Und wenn alle bei einem lächerlichen Regelleistungsvolumen sich bemühen, auch noch auf Migrationshintergrund, Ernährungsverhalten, Kindesmisshandlung, -missbrauch, psychosoziale Deprivation, Lese- und Lernschwäche, Entwicklungs- und Kompetenzstörungen bzw. emotionale Vernachlässigungstendenzen, Sucht- und Abhängigkeitspotentiale zu achten - ausgebildet sind wir eigentlich für Anamnese, Untersuchung, Beratung, Prävention, Differentialdiagnostik und Therapie zur Heilung bzw. Linderung von Krankheiten und Gesundheitsstörungen.

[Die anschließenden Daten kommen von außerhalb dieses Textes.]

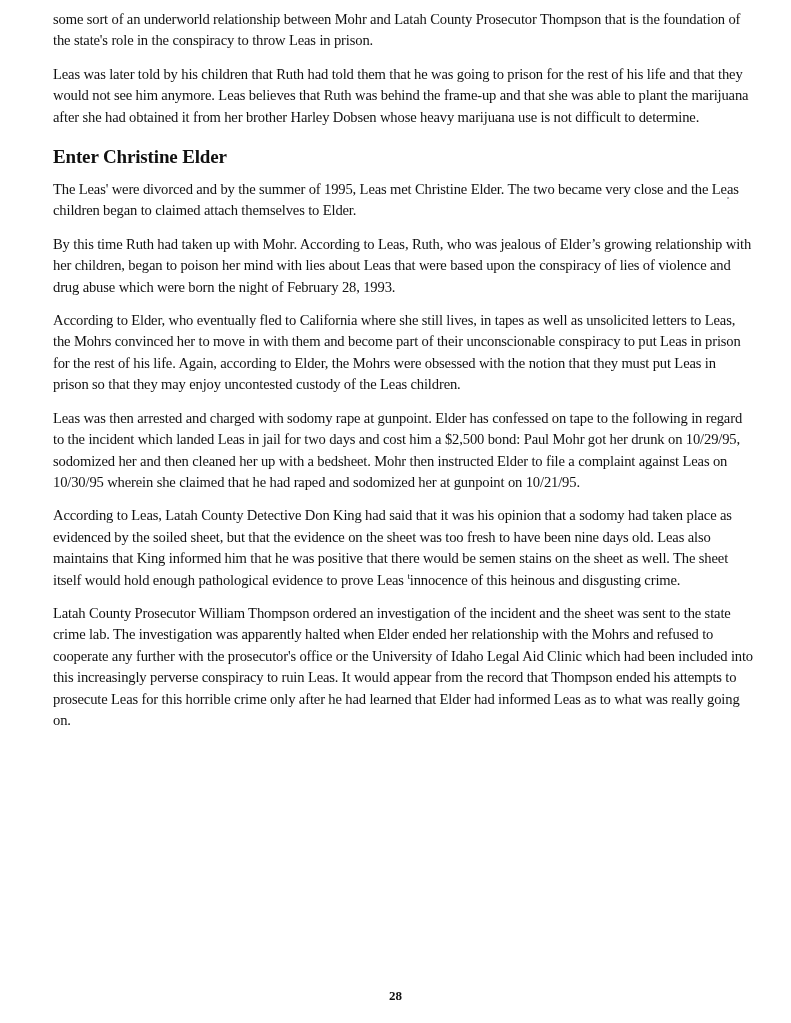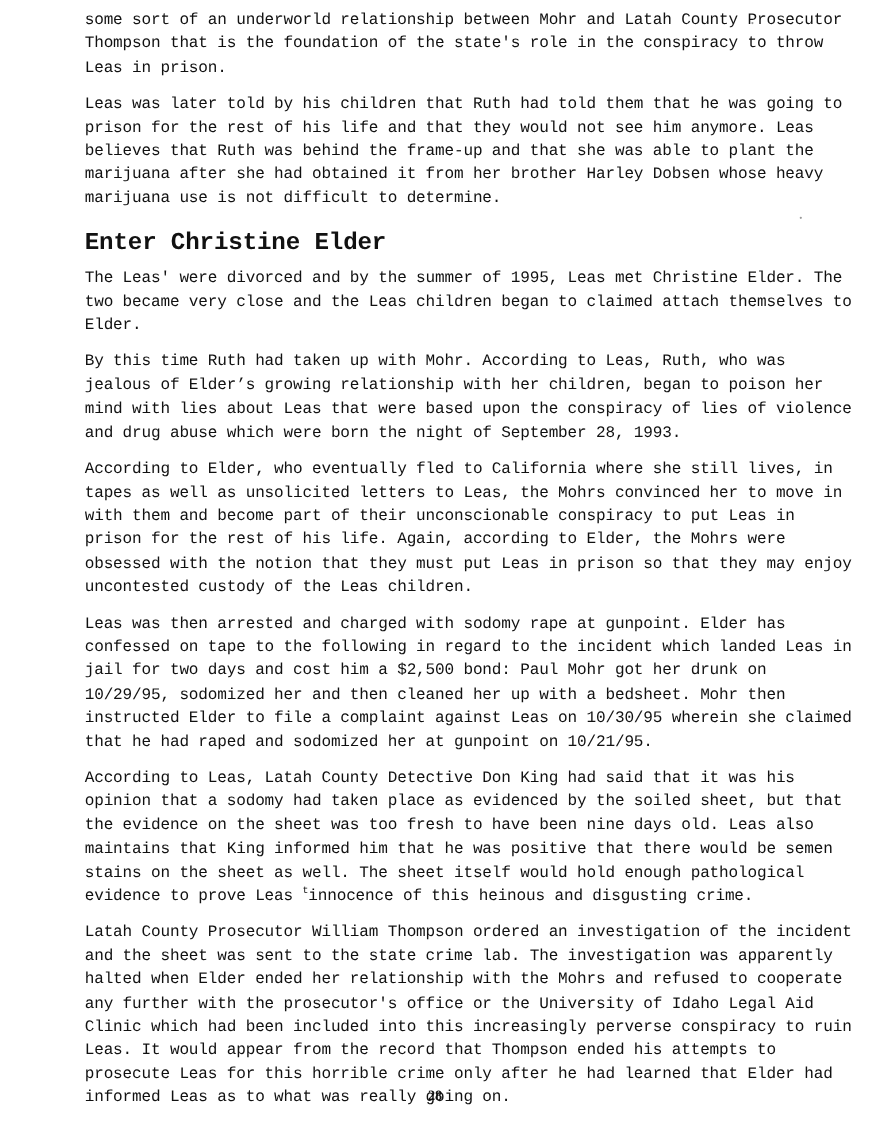--- a/index.html
+++ b/index.html
@@ -19,11 +19,10 @@
       left: 53px;
       top: 9px;
       width: 700px;
-      font-family: Liberation Mono, monospace;
+      font-family: Liberation Serif, serif;
       font-size: 14.6px;
       line-height: 21.4px;
       letter-spacing: -0.15px;
-      margin-left: 24px;
     }
     .para {
       margin: 0 0 12px 0;

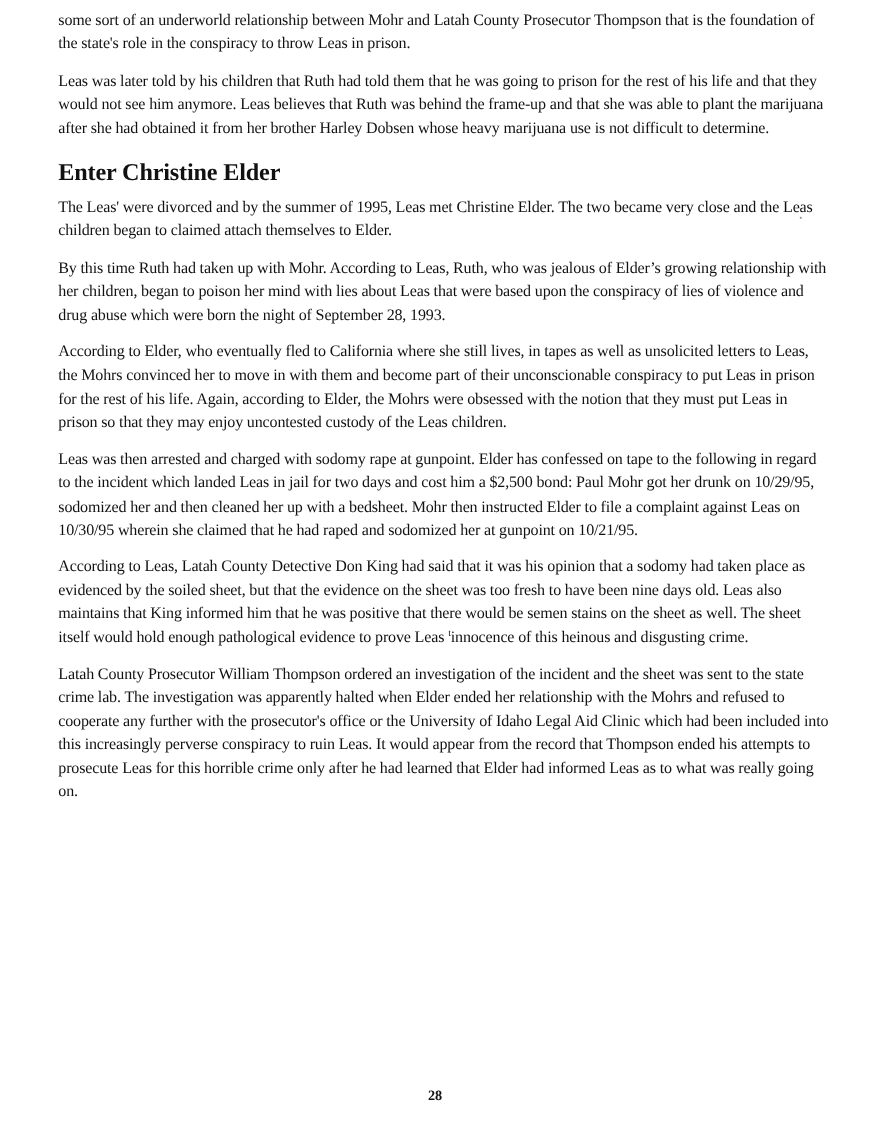--- a/index.html
+++ b/index.html
@@ -29,7 +29,7 @@
     }
     .heading {
       font-weight: bold;
-      font-size: 22px;
+      font-size: 19px;
       margin: 18px 0 11px 0;
       line-height: 22px;
     }

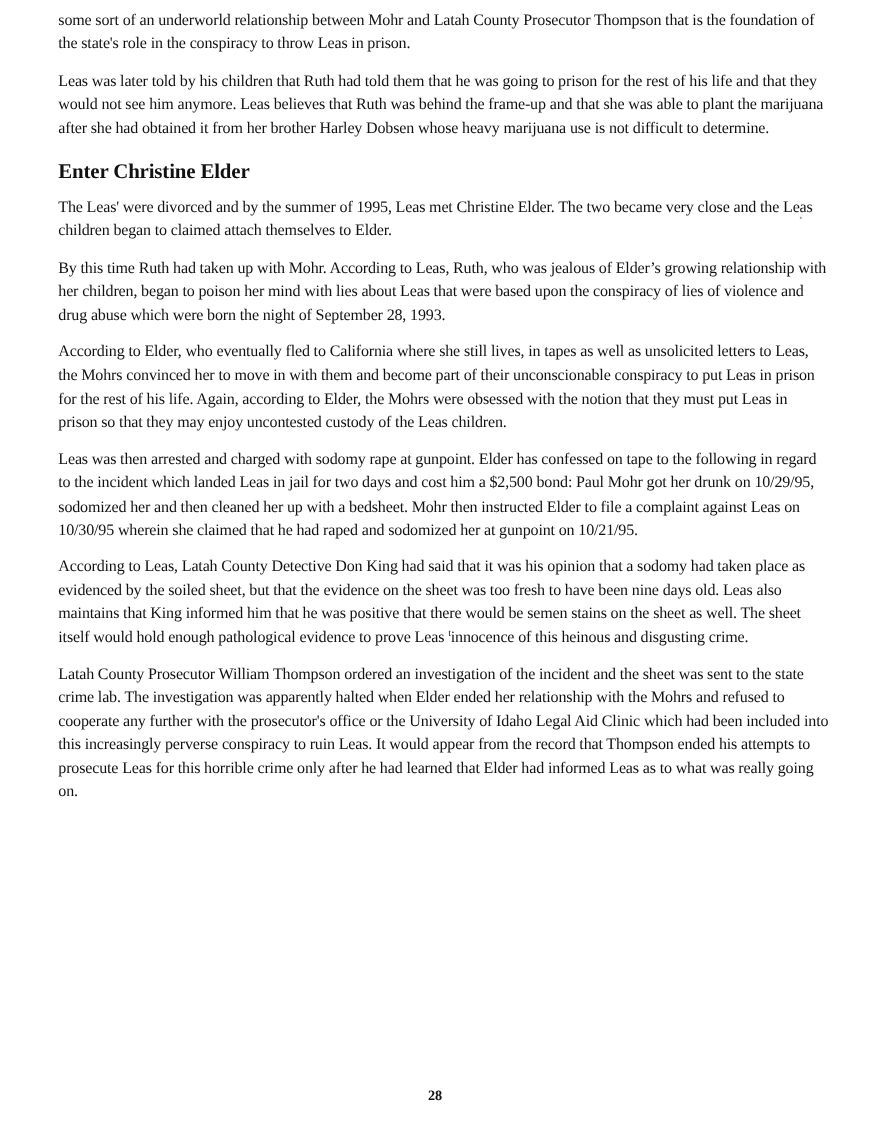--- a/index.html
+++ b/index.html
@@ -67,7 +67,7 @@
   <h2 class="heading">Enter Christine Elder</h2>
 
   <p class="para">The Leas' were divorced and by the summer of 1995, Leas met Christine Elder. The two became very close and the Leas children began to claimed attach themselves to Elder.</p>
-  <p class="para">By this time Ruth had taken up with Mohr. According to Leas, Ruth, who was jealous of Elder’s growing relationship with her children, began to poison her mind with lies about Leas that were based upon the conspiracy of lies of violence and drug abuse which were born the night of September 28, 1993.</p>
+  <p class="para">By this time Ruth had taken up with Mohr. According to Leas, Ruth, who was jealous of Elder’s growing relationship with her children, began to poison her mind with lies about Leas that were based upon the conspiracy of lies of violence and drug abuse which were born the night of February 28, 1993.</p>
   <p class="para">According to Elder, who eventually fled to California where she still lives, in tapes as well as unsolicited letters to Leas, the Mohrs convinced her to move in with them and become part of their unconscionable conspiracy to put Leas in prison for the rest of his life. Again, according to Elder, the Mohrs were obsessed with the notion that they must put Leas in prison so that they may enjoy uncontested custody of the Leas children.</p>
   <p class="para">Leas was then arrested and charged with sodomy rape at gunpoint. Elder has confessed on tape to the following in regard to the incident which landed Leas in jail for two days and cost him a $2,500 bond: Paul Mohr got her drunk on 10/29/95, sodomized her and then cleaned her up with a bedsheet. Mohr then instructed Elder to file a complaint against Leas on 10/30/95 wherein she claimed that he had raped and sodomized her at gunpoint on 10/21/95.</p>
   <p class="para"><span>According to Leas, Latah County Detective Don King had said that it was his opinion that a sodomy had taken place as evidenced by the soiled sheet, but that the evidence on the sheet was too fresh to have been nine days old. Leas also maintains that King informed him that he was positive that there would be semen stains on the sheet as well. The sheet itself would hold enough pathological evidence to prove Leas </span><span class="sup">t</span><span>innocence of this heinous and disgusting crime.</span></p>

Das ist das, was familienorientierte Humanmediziner sozusagen mit Links erledigen, während mit Rechts noch Schreibkram, Bürokratie und Verwaltung, Dokumentation, Abrechnung, Qualitätssicherung und die Betriebswirtschaft in der vertragsärztlichen Selbstständigkeit zu beachten sind.

Ärztinnen und Ärzte sind n i c h t für ein verkorkstes Kinderbetreuungsgeld-Gesetz und eine staatliche Pseudo-Familienpolitik zuständig! Niemand würde bei einem falsch angebrachten Zebrastreifen auf der Straße einen Tierarzt zur Hilfe holen.